The network uses historical data to learn patterns distinguishing benign from malignant tumors.
The network processes nine diagnostic variables and produces a single output: the probability that the tumor is malignant.
The connections illustrate how each variable contributes to the prediction.
4. Training strategy
Training a neural network involves defining a loss function to measure errors and an optimization algorithm to adjust the model.
The goal is to help the network learn from data while avoiding overfitting, so it can perform well on new cases.
The network was trained to minimize errors while avoiding overfitting, achieving stable performance on new cases (training error 0.054, validation error 0.072).
5. Testing Analysis
The objective of the testing analysis is to validate the generalization performance of the trained neural network.
ROC curve
The ROC curve is a standard tool to evaluate a classification model, showing how well it distinguishes between two classes by comparing predicted results with actual outcomes.

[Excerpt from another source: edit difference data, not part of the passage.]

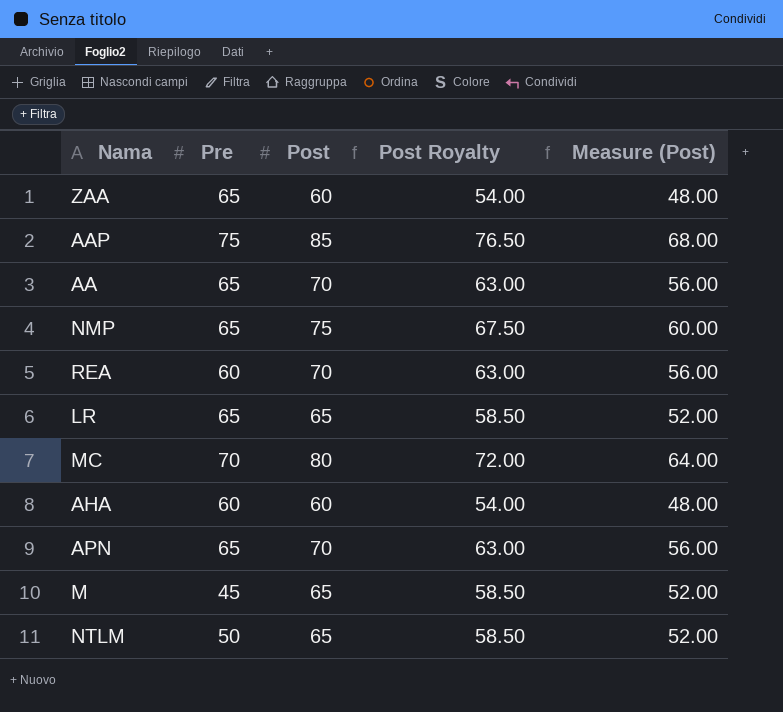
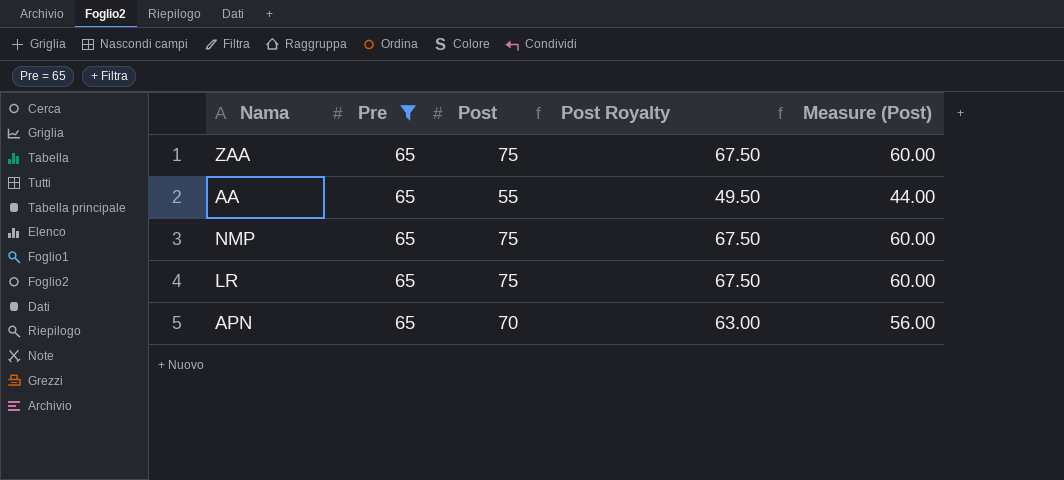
filter: none -> Pre = 65
ZAA | Post: 60 -> 75
ZAA | Post Royalty: 54.00 -> 67.50
ZAA | Measure (Post): 48.00 -> 60.00
AA | Post: 70 -> 55
AA | Post Royalty: 63.00 -> 49.50
AA | Measure (Post): 56.00 -> 44.00
LR | Post: 65 -> 75
LR | Post Royalty: 58.50 -> 67.50
LR | Measure (Post): 52.00 -> 60.00

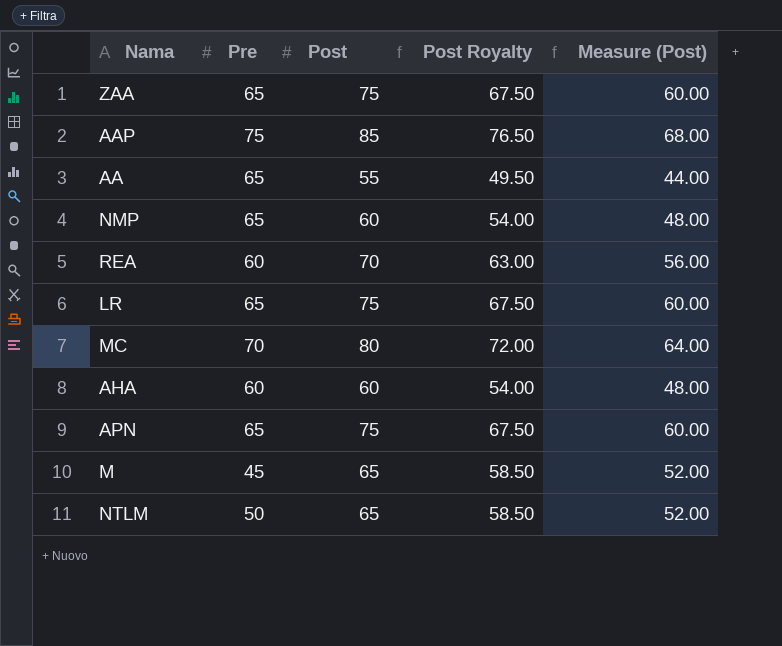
filter: Pre = 65 -> none
NMP | Post: 75 -> 60
NMP | Post Royalty: 67.50 -> 54.00
NMP | Measure (Post): 60.00 -> 48.00
APN | Post: 70 -> 75
APN | Post Royalty: 63.00 -> 67.50
APN | Measure (Post): 56.00 -> 60.00

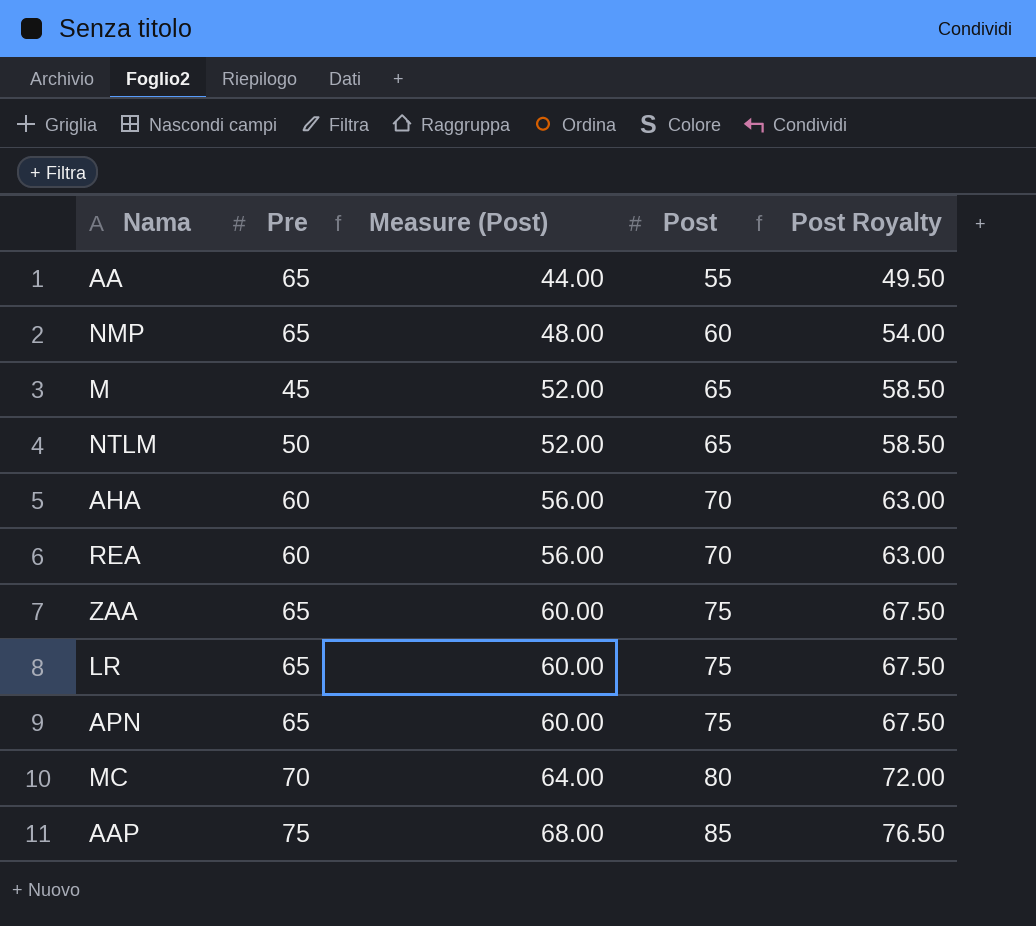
row order: none -> Measure (Post) ascending
column Measure (Post) | position: 5 -> 3
AHA | Measure (Post): 48.00 -> 56.00
AHA | Post: 60 -> 70
AHA | Post Royalty: 54.00 -> 63.00

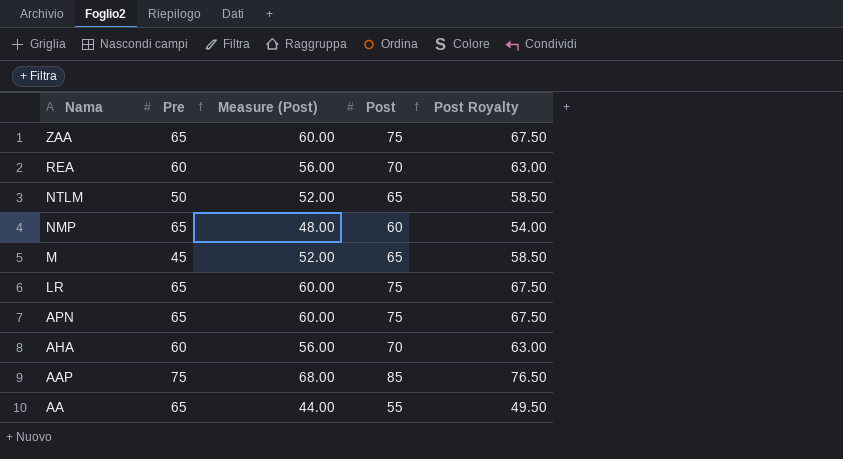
row order: Measure (Post) ascending -> Nama descending
row MC: 70 | 64.00 | 80 | 72.00 -> none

A random classifier scores 0.5, while a perfect classifier scores 1.
At a 0.5 threshold, the model achieved an AUC of 0.997, indicating excellent discrimination between benign and malignant tumors.
Confusion matrix
The confusion matrix shows the model’s performance by comparing predicted and actual diagnoses. It includes:
- true positives – tumors correctly identified as malignant
- false positives – benign tumors incorrectly identified as malignant
- false negatives – malignant tumors incorrectly identified as benign
- true negatives – tumors correctly identified as benign
| Predicted positive | Predicted negative | |
|---|---|---|
| Real positive | 47 | 0 |
| real negative | 2 | 87 |
Using a classification threshold of 0.5, 98.53% of cases were correctly classified and 1.47% were misclassified.
Binary classification
Using a classification threshold of 0.5, the performance of this binary classification model is summarized with standard measures:
Accuracy: 98.5% of tumors were correctly classified.
Error rate: 1.5% of cases were misclassified.
Sensitivity: 100% of malignant tumors were correctly identified.
Specificity: 98% of benign tumors were correctly identified.
The model correctly identifies nearly all malignant and benign tumors, confirming its high diagnostic performance.
6. Model deployment
Once validated, the model can be deployed to predict malignancy probabilities for new patients.
In deployment mode, healthcare professionals can use the model as a reliable diagnostic support tool for classifying new patients.
The Neural Designer software exports the trained model automatically, making it easy to integrate into clinical practice.
Conclusions
The breast cancer diagnostic model, developed with the University of Wisconsin dataset, showed excellent performance (AUC = 0.997, accuracy = 98.5%) in distinguishing benign from malignant tumors.
Key features—cell size and shape uniformity, and bare nuclei—align with pathological criteria, confirming clinical validity.
With strong generalization capacity, this neural network can serve as a valuable decision-support tool, enhancing early detection, complementing FNA biopsy interpretation, and improving diagnostic accuracy in clinical practice.
References
- We have obtained the data for this problem from the UCI Machine Learning Repository.
- Wolberg, W.H., & Mangasarian, O.L. (1990). Multisurface method of pattern separation for medical diagnosis applied to breast cytology. In Proceedings of the National Academy of Sciences, 87, 9193–9196.
- Zhang, J. (1992). Selecting typical instances in instance-based learning. In Proceedings of the Ninth International Machine Learning Conference (pp. 470–479). Aberdeen, Scotland: Morgan Kaufmann.